Hatırlıyorum, üç yıl önce Esad devrilmeye çalışılırken Özgür Suriye Ordusu (ÖSO) vardı vitrinde. Onun ismi duyulurdu genelde. Eski subaylar, laik bürokratlar, askerler üzerinden yürüyen bir yeni Suriye hayalini pompalanıyordu. ÖSO'nun yanında küçük küçük grupların adı geçiyordu, El Nusra, Kaide ve tuhaf ismiyle İŞİD. O zamanlar Irak-Şam İslam Devleti adı bir tuhaf geliyordu kulaklara.
Bugün ÖSO'nun adını duymuyoruz. Artık sadece İŞİD var çünkü! Üstelik Kürt coğrafyasının tam da kalbine saplanmaya çalışılan bir bıçak gibi.
Her yeri İŞİD korkusu kapladı. Bu hafta özellikle de... Yapılan kamuoyu araştırmaları, TV'de açık açık destek demeci veren İslamcılar, üniversite kantinini basanlar.... Metroların bombalanma korkusu haberleri... Saymakla bitmiyor. Sanki üzerimize bir korku boca ediliyor... Korkmakta haklıyız da...
Türkiye acımasız bir neo liberalizmle, koşar adım İslami bir devlete doğru giderken; üstüne İŞİD korkusu denklemi tamamlıyor. Savaş retoriği yandaş medyada artık açık açık teleffuz ediliyor artık. Örneğin Yeni Şafak'tan Yusuf Kaplan, meczuplaşan bir coşkuyla “Batı ile neden savaşmalıyız?” listesi yayınlıyor.
İŞİD korkusu çöktü üzerimize. Kobane'deki direnişin umudu bile bu korkuyu dağıtmaya yetmiyor.
Dünyanın en büyük küresel yapılarından biriyle karşı karşıyayız. Çok milletli, inançlı acımasız bir savaş makinesi büyüyor hemen güneyimizde.
İslami devrim retoriği Sünni dünyaya hep uzak olmuştur. Emevilerden, Osmanlı Muhteşem Süleyman yüzyılına Sünnilik hep devlet ve düzen üzerinden giden bir anlayış döşemeye çalışmıştı. İslami devrim genelde Şiadan ve heterodoks akımlardan geliyordu. 1979 İran İslam Devrimi gibi. Şimdi ilk defa Mevdudi ve Ali Şeriati'den Humeyni'ye uzanan İslami Devrim retoriği, şimdi İŞİD üzerinde selefi bir ideolojiye kayıyor. Üstelik de Şiiliği büyük düşmanlardan biri ilan ederek.

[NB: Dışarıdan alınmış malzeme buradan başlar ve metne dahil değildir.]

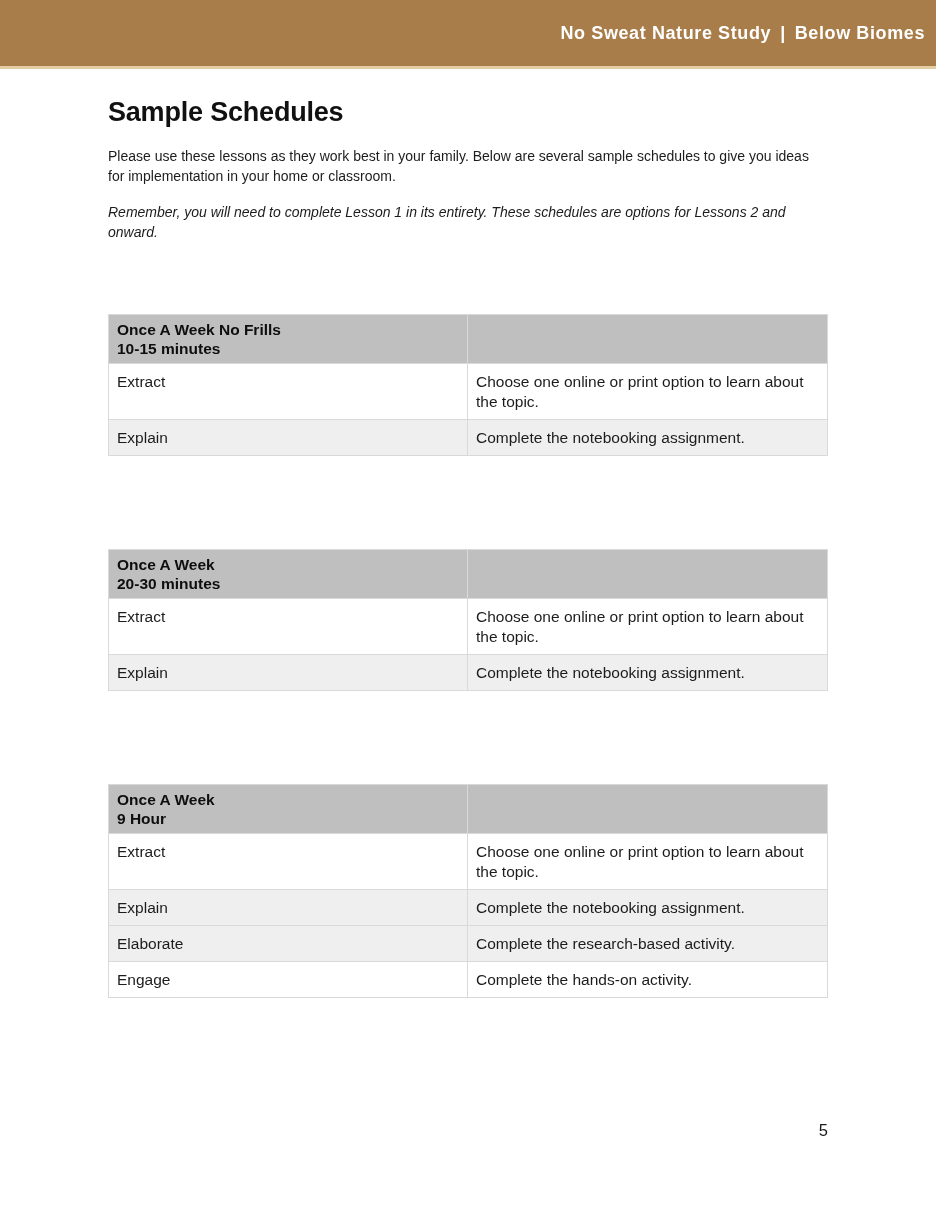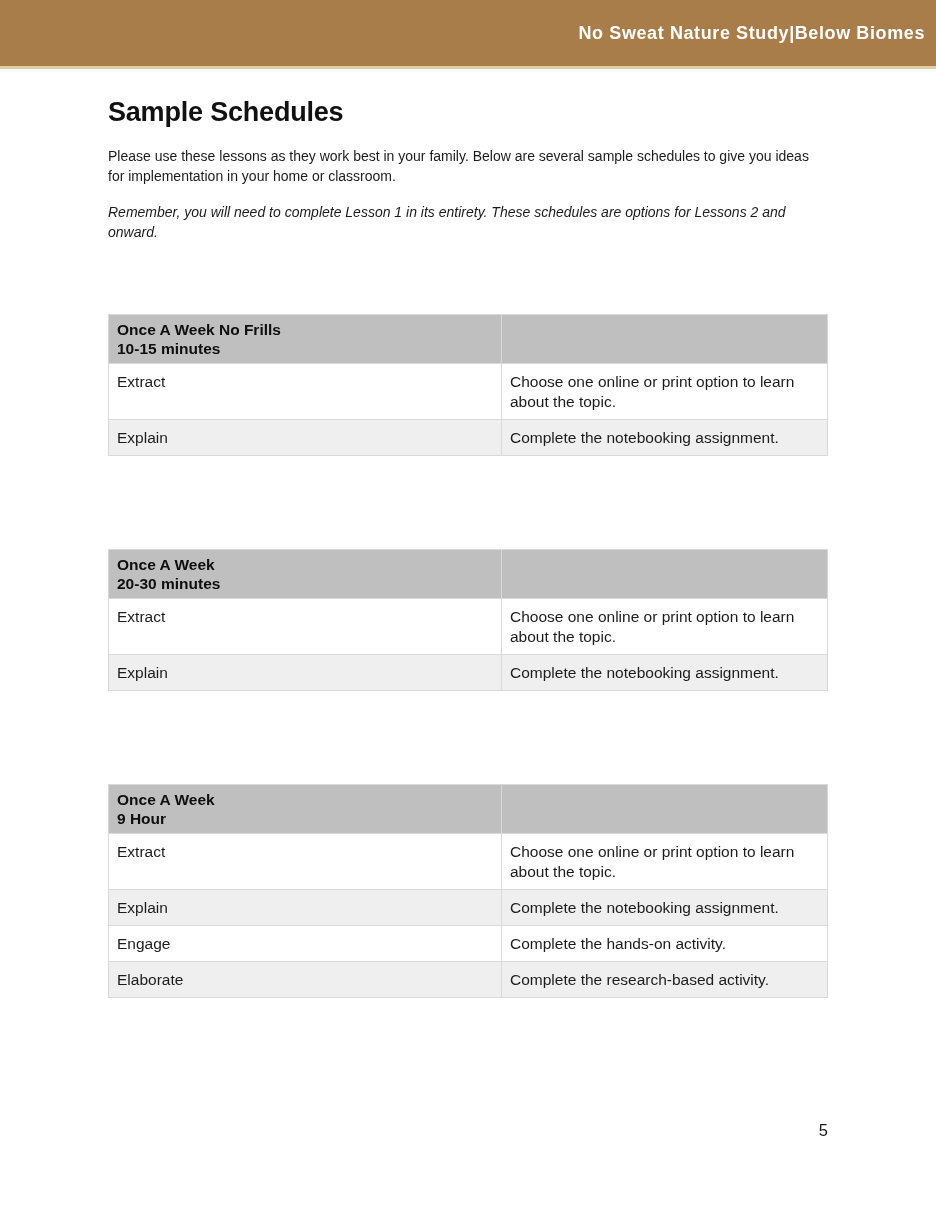--- a/index.html
+++ b/index.html
@@ -37,6 +37,7 @@
     letter-spacing: 0.6px;
     display: flex;
     align-items: center;
+    gap: 9px;
     white-space: nowrap;
   }
   .content {

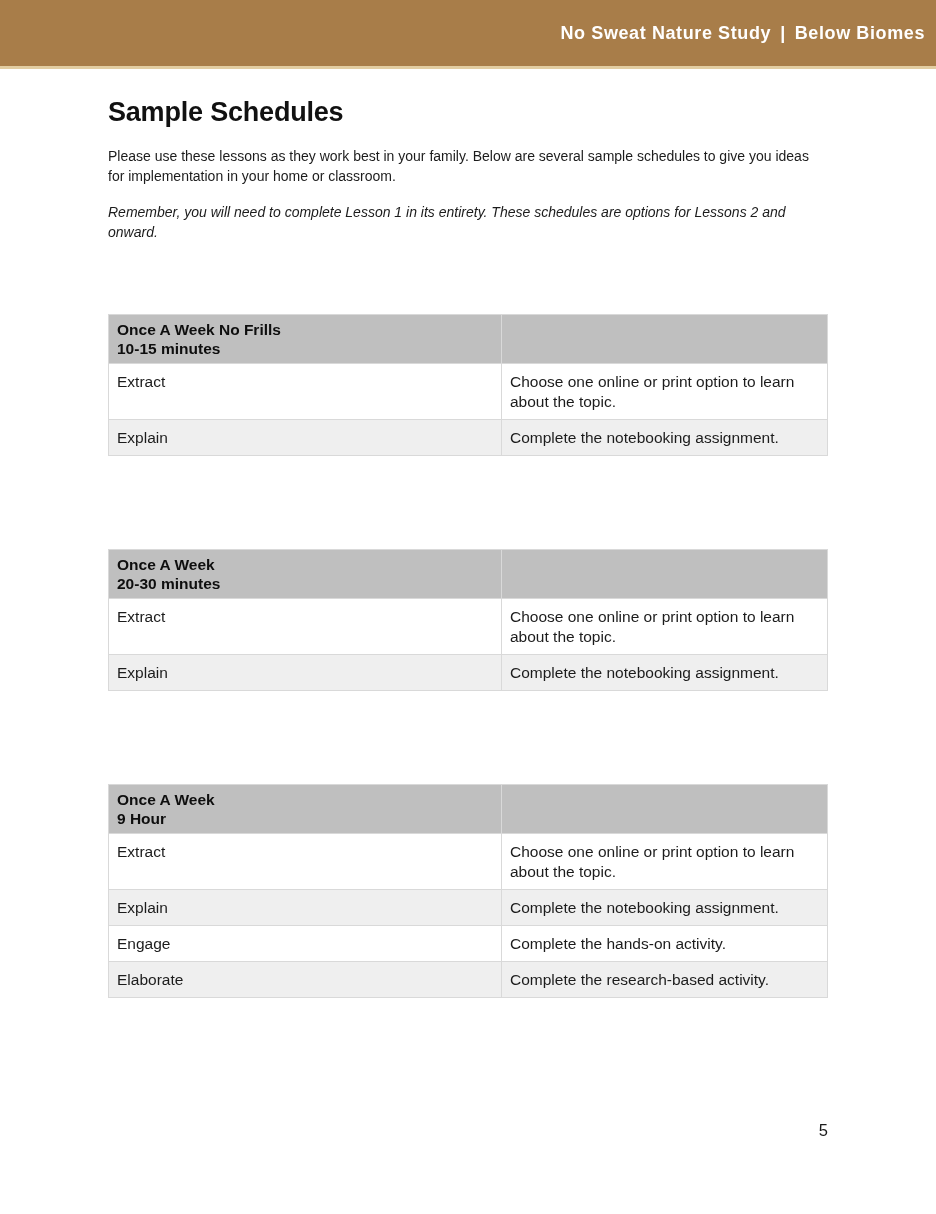--- a/index.html
+++ b/index.html
@@ -77,7 +77,7 @@
     line-height: 19px;
     color: #0e0e0e;
   }
-  .head-cell.left, .cell.step { width: 393px; margin-left: 46px; }
+  .head-cell.left, .cell.step { width: 359px; margin-left: 46px; }
   .cell {
     padding: 8px 9px 7px 8px;
     line-height: 20px;

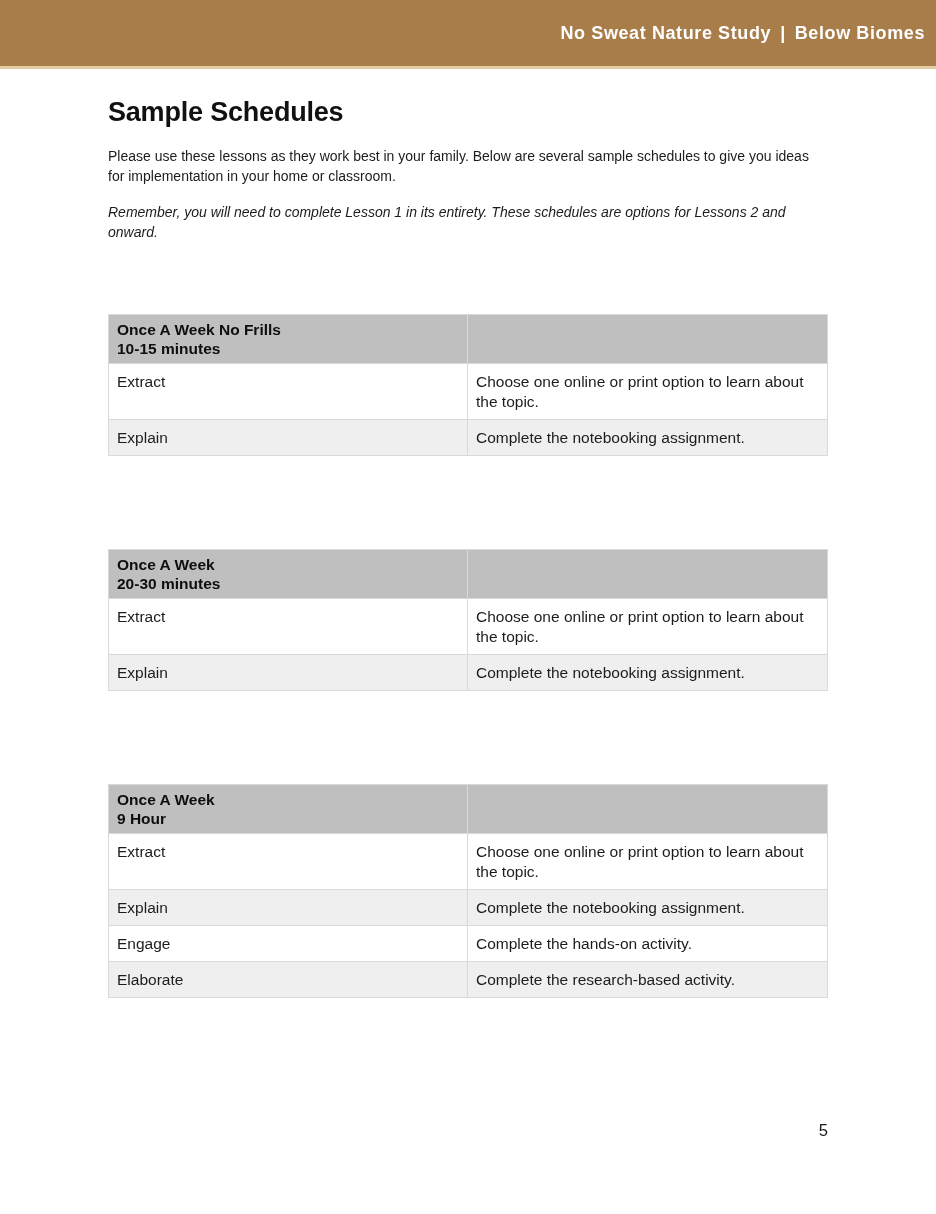--- a/index.html
+++ b/index.html
@@ -176,14 +176,14 @@
     <td class="cell desc">Complete the notebooking assignment.</td>
   </tr>
 
+  <tr class="body-row alt">
+    <td class="cell step">Elaborate</td>
+    <td class="cell desc">Complete the research-based activity.</td>
+  </tr>
+
   <tr class="body-row">
     <td class="cell step">Engage</td>
     <td class="cell desc">Complete the hands-on activity.</td>
-  </tr>
-
-  <tr class="body-row alt">
-    <td class="cell step">Elaborate</td>
-    <td class="cell desc">Complete the research-based activity.</td>
   </tr>
 </tbody>
   </table>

İŞİD meczuplardan oluşan bir ordu değil. İnançlı, ölmeye hazır ve küresel bir ağ üzerinden büyüyen bir akışa sahip. Dünyanın her coğrafyasında Allah için şehit olmaya aday gençleri bekliyor ve büyüyor. Son bir yılı kafa kesmelerle geçen bir halkla ilişkiler kampanyası gibi geçti. Korku ilgiyi de beraber getiriyor.
Peygamberin ilk mührü, siyah bir bayrak üzerinde. Siyah Ninjalar gibi kendi estetiklerini göstermekten çekinmiyorlar. Haberlere yansıyan İŞİD tişörtü satanlar gerçek. Çünkü bir grafik üretmeye de çalışıyorlar. Nasıl NAZİ'ler siyah SS birliklerini ürettilerse. Yani karşımızda aynı zamanda grafik bir canavar büyüyor. Bunu unutmamak gerekiyor. Modern bir yapı İŞİD. Elinde barajlar, rafineriler ve devlet aygıtları bulunduran, mahkemeler ve bayındırlık planları olan bir devlet. Yani adı boşuna koyulmamış. Ve de küresel. Her an Kafkasya'ya ya da Afrika düzlüklerine sıçrayacak bir dinamizme de sahip.
Ve şunu da unutmamak gerekiyor. Ve vereceğim karşılaştırma örneğine kızmayın sakın. Nasıl İspanya İç Savaşı, Franko faşizmine karşı dünyanın dört bir tarafından insanları aynı safta buluşturmuşsa, heyecanlandırmışsa, İŞİD'de şeriat için ölmeyi göze alan her milletten militanı da benzer bir heyecan içine almaya çalışıyor. Onun için çok hızlı büyüdüler.
Evet sınırlarımızda artık küresel siyah bir devlet var! Bunu da unutmamak gerekiyor.
Elbette Rojova'dan Kobane'ye direniş ve umut var! Bunu da unutmamak gerekiyor.